Pasada aquella nube sombría, volvió el regocijo a la mesa. Visita comía con apetito, pero no le imposibilitaba de charlar y reír prodigiosamente. Su marido la ayudaba lindamente en todo ello. Tristán, después de la reconciliación con su novia, había llegado hasta ponerse de buen humor; charlaba y narraba anécdotas y aun se autorizaba algunos donaires, aunque esto último siempre por cuenta de su amigo Núñez, el hombre más gracioso de España, ya se sabe.

–No charles tanto, Tristán—le decía Reynoso—, no estás acostumbrado a ello y te va a hacer daño.
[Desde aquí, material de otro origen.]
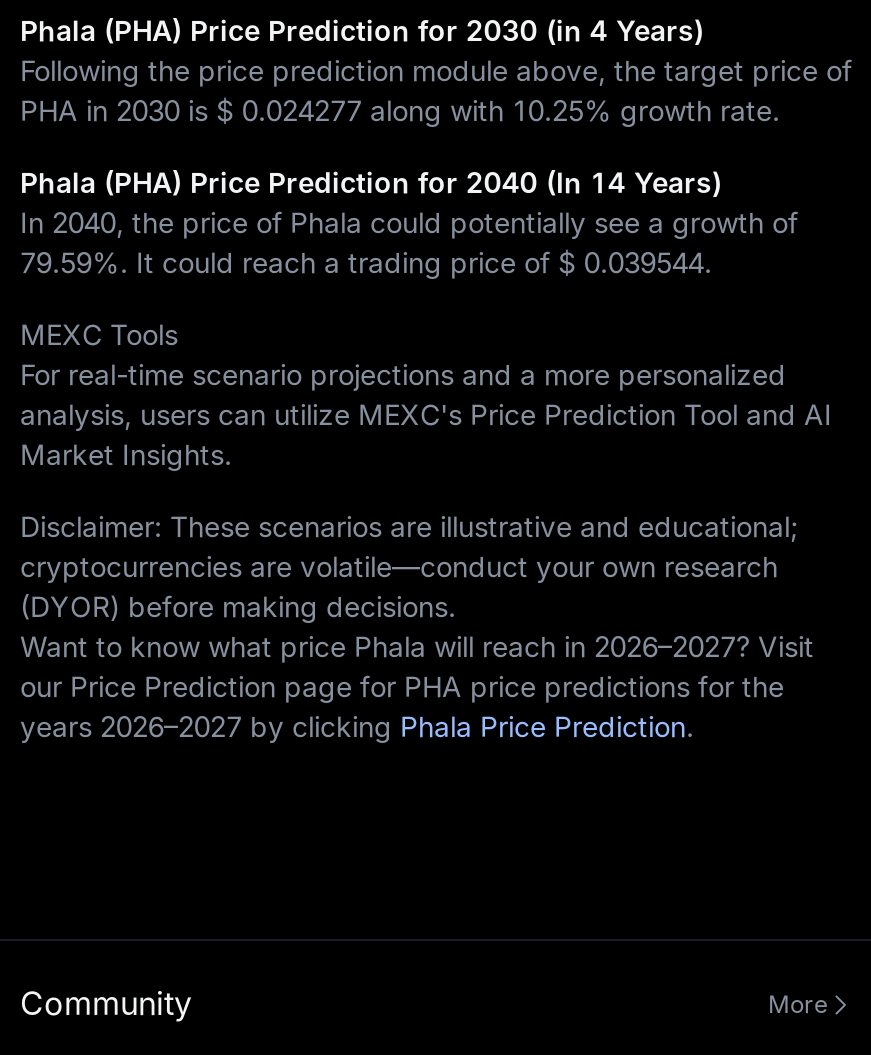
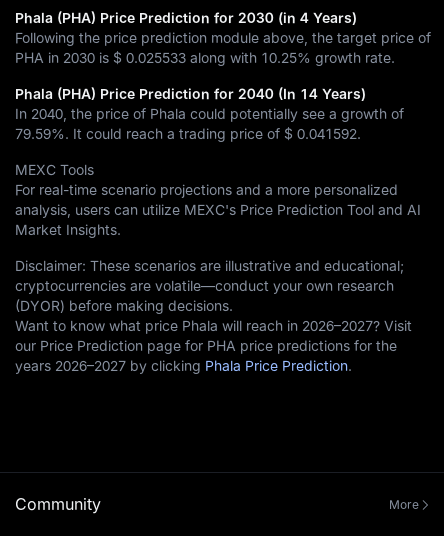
- PHA in 2030 is $ 0.024277 along with 10.25% growth rate.
+ PHA in 2030 is $ 0.025533 along with 10.25% growth rate.

- 79.59%. It could reach a trading price of $ 0.039544.
+ 79.59%. It could reach a trading price of $ 0.041592.
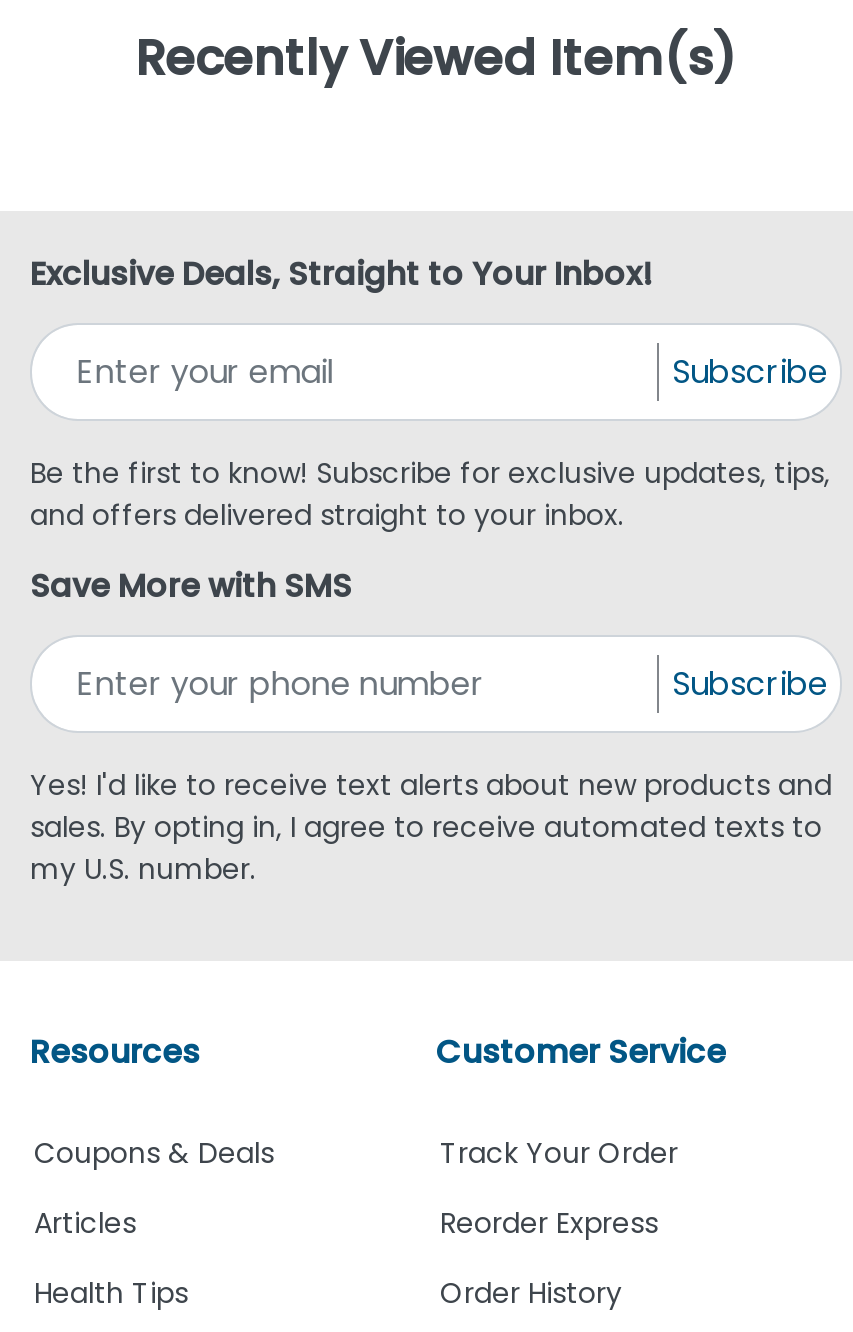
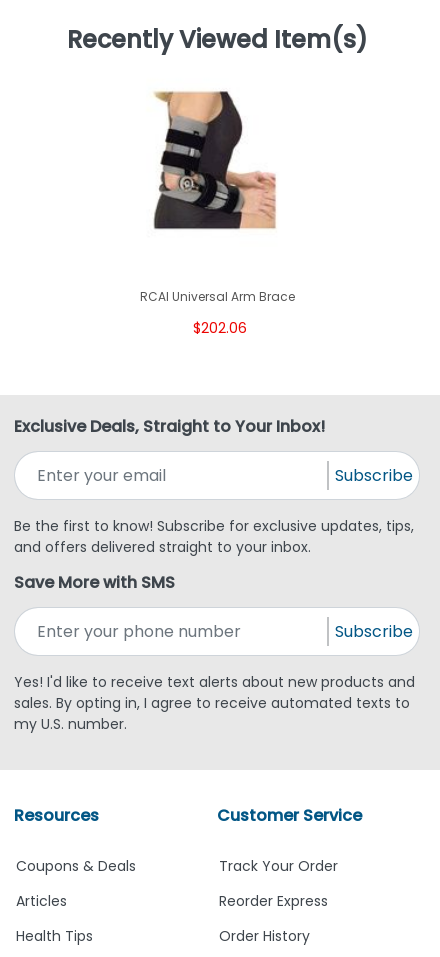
+ RCAI Universal Arm Brace
+ $202.06

+ [image]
–Verdad. El hablar demasiado nos perjudica. Pero también el tabaco es perjudicial. Sin embargo, afirma Núñez que el que no fuma y dice alguna vez tonterías, se priva de dos grandes placeres en la vida.

Había también sus entremeses de murmuración, aunque suave y piadosa. Así y todo, esto molestaba a Clara que, no pudiendo levantarse, se permitía algunas tímidas observaciones en favor del ausente.

–Que hable el abogado de pobres. ¡Dejadle que hable!—decía su hermano riendo.

Y ella entonces enrojecía y callaba.

–Ese señor de la Peña no es malo, porque no puede serlo—manifestaba Tristán con asombro de todos.

–¿Cómo que no puede? Todos los seres en la tierra pueden hacer el mal. Hasta una pulga te muerde si le da la gana—respondía don Germán.

–Créanme ustedes, muchos de los hombres que en el mundo pasan por buenos, si no hacen daño es porque les falta tiempo. Y eso le pasa a Peña. Está tan ocupado en su importantísima persona que no le queda un momento libre para hacer algo malo.

–¡Qué atrocidad!—exclamaron riendo algunos.

–¡Vamos, vamos, Tristán!—expresó por lo bajo Clara pellizcándole suavemente el brazo.

–Además Peña es muy gordo—proseguía él sin hacer caso de la cariñosa advertencia—y dice con razón Gustavo Núñez que los hombres gordos no son capaces de bondad ni de maldad. Sólo los delgados son realmente buenos o malos.